> **WHAT THE TASK ASKS**: Below are the records; reproduce all of them exactly but without any images.

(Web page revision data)

******************************

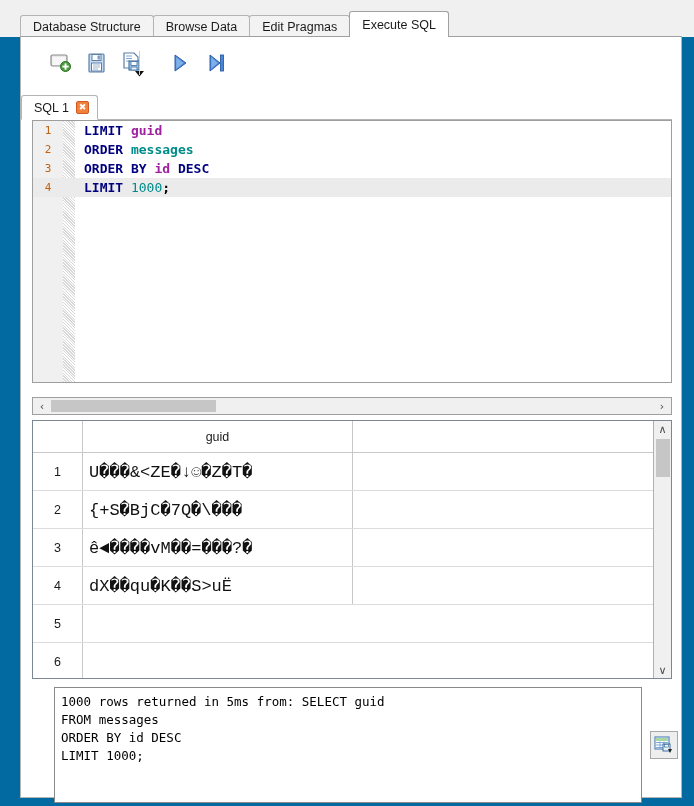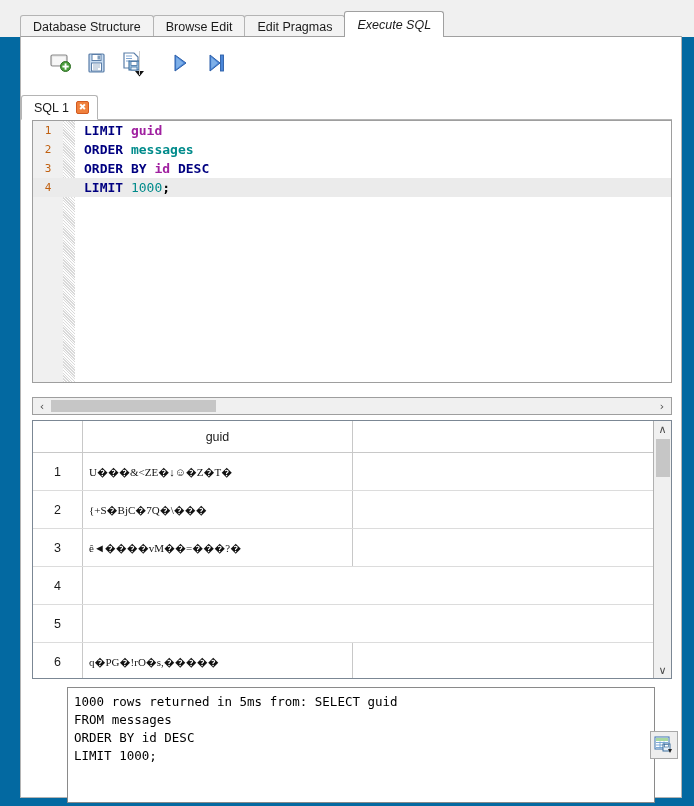"Browse Edit" span { text: Edit -> Data }
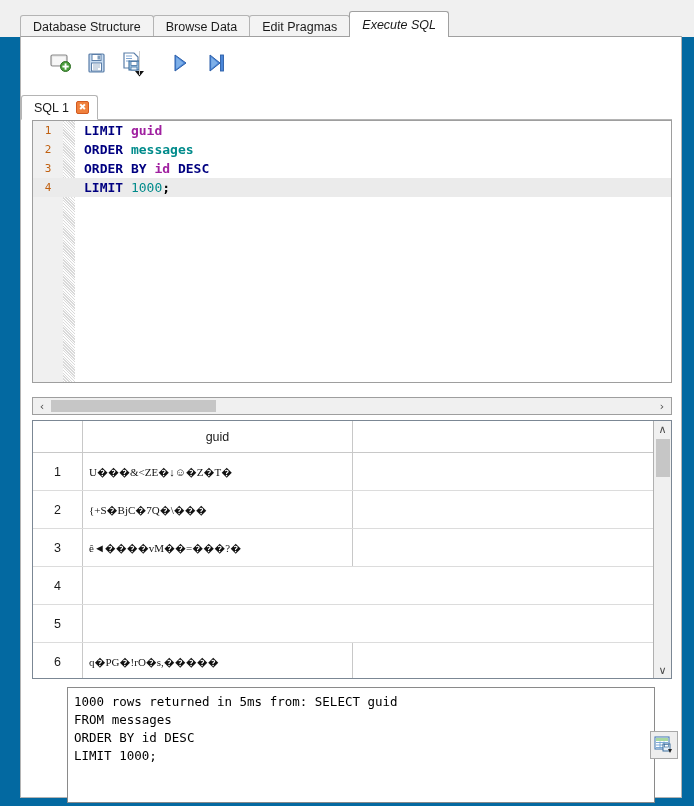"Execute SQL" .mtab.active { font-style: italic -> none }
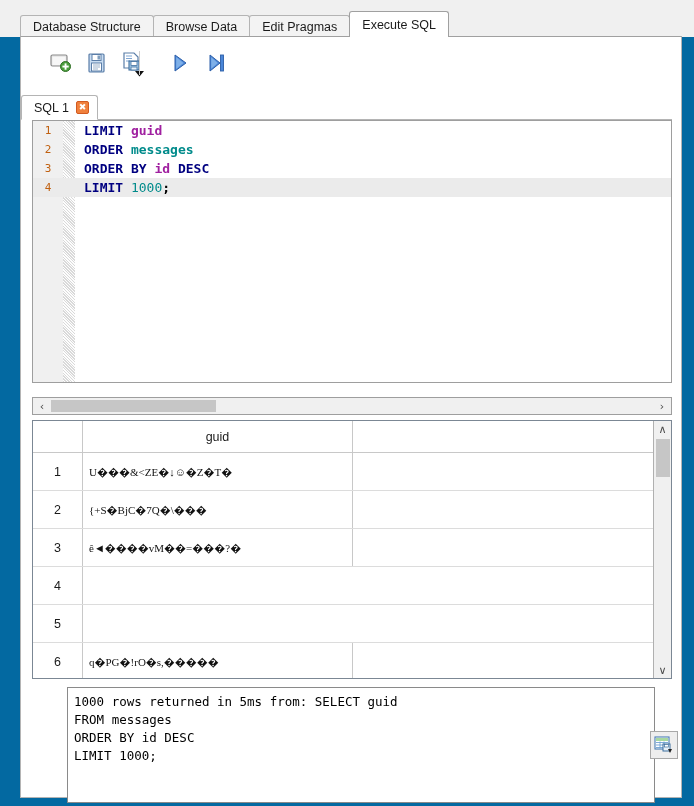"U���&<ZE�↓☺�Z�T�" .cell { font-family: Liberation Serif, serif -> Liberation Mono, monospace; font-size: 11px -> 17px }
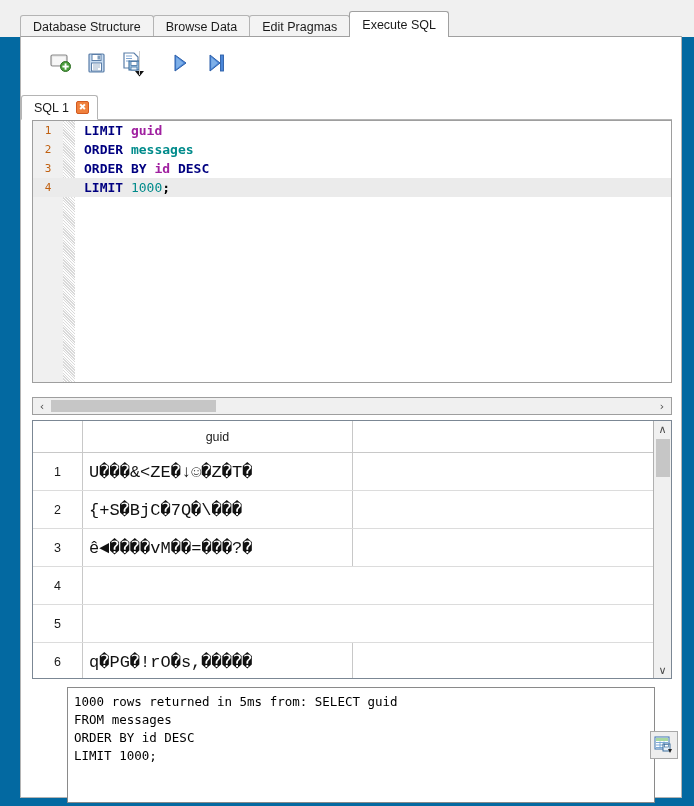"dX��qu�K��S>uË" div.cell { html: none -> <div>dX��qu�K��S&gt;uË</div> }
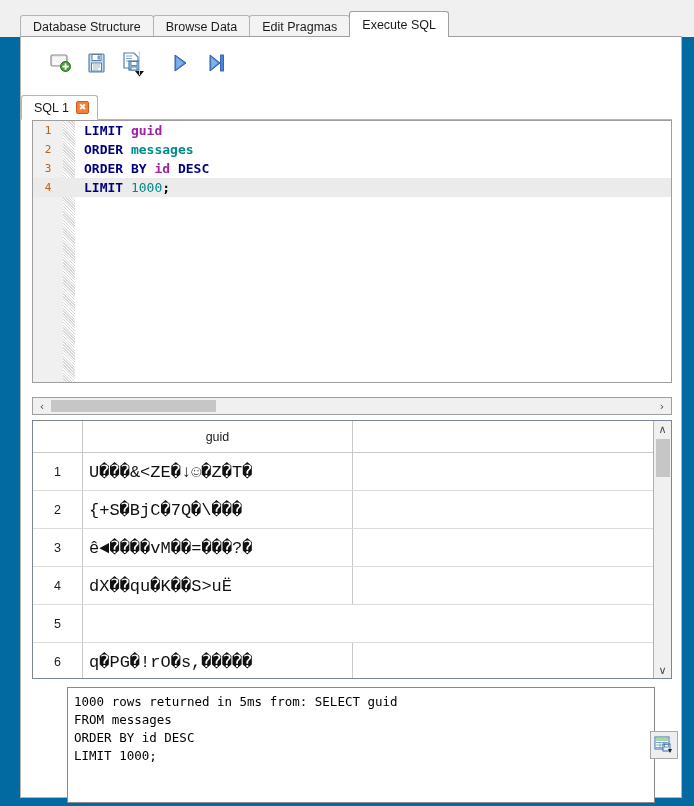"q�PG�!rO�s,�����" div.cell { html: <div>q�PG�!rO�s,�����</div> -> none }
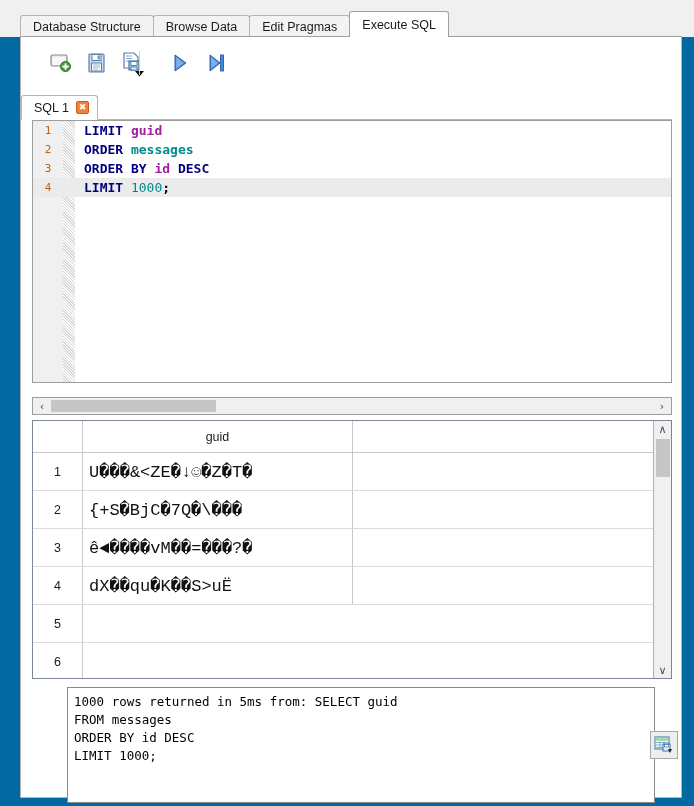"1000 rows returned in 5ms" .msg-box { left: 46px -> 33px }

******************************

> **TASK RESPONSE**:
"Browse Edit" span { text: Edit -> Data }
"Execute SQL" .mtab.active { font-style: italic -> none }
"U���&<ZE�↓☺�Z�T�" .cell { font-family: Liberation Serif, serif -> Liberation Mono, monospace; font-size: 11px -> 17px }
"dX��qu�K��S>uË" div.cell { html: none -> <div>dX��qu�K��S&gt;uË</div> }
"q�PG�!rO�s,�����" div.cell { html: <div>q�PG�!rO�s,�����</div> -> none }
"1000 rows returned in 5ms" .msg-box { left: 46px -> 33px }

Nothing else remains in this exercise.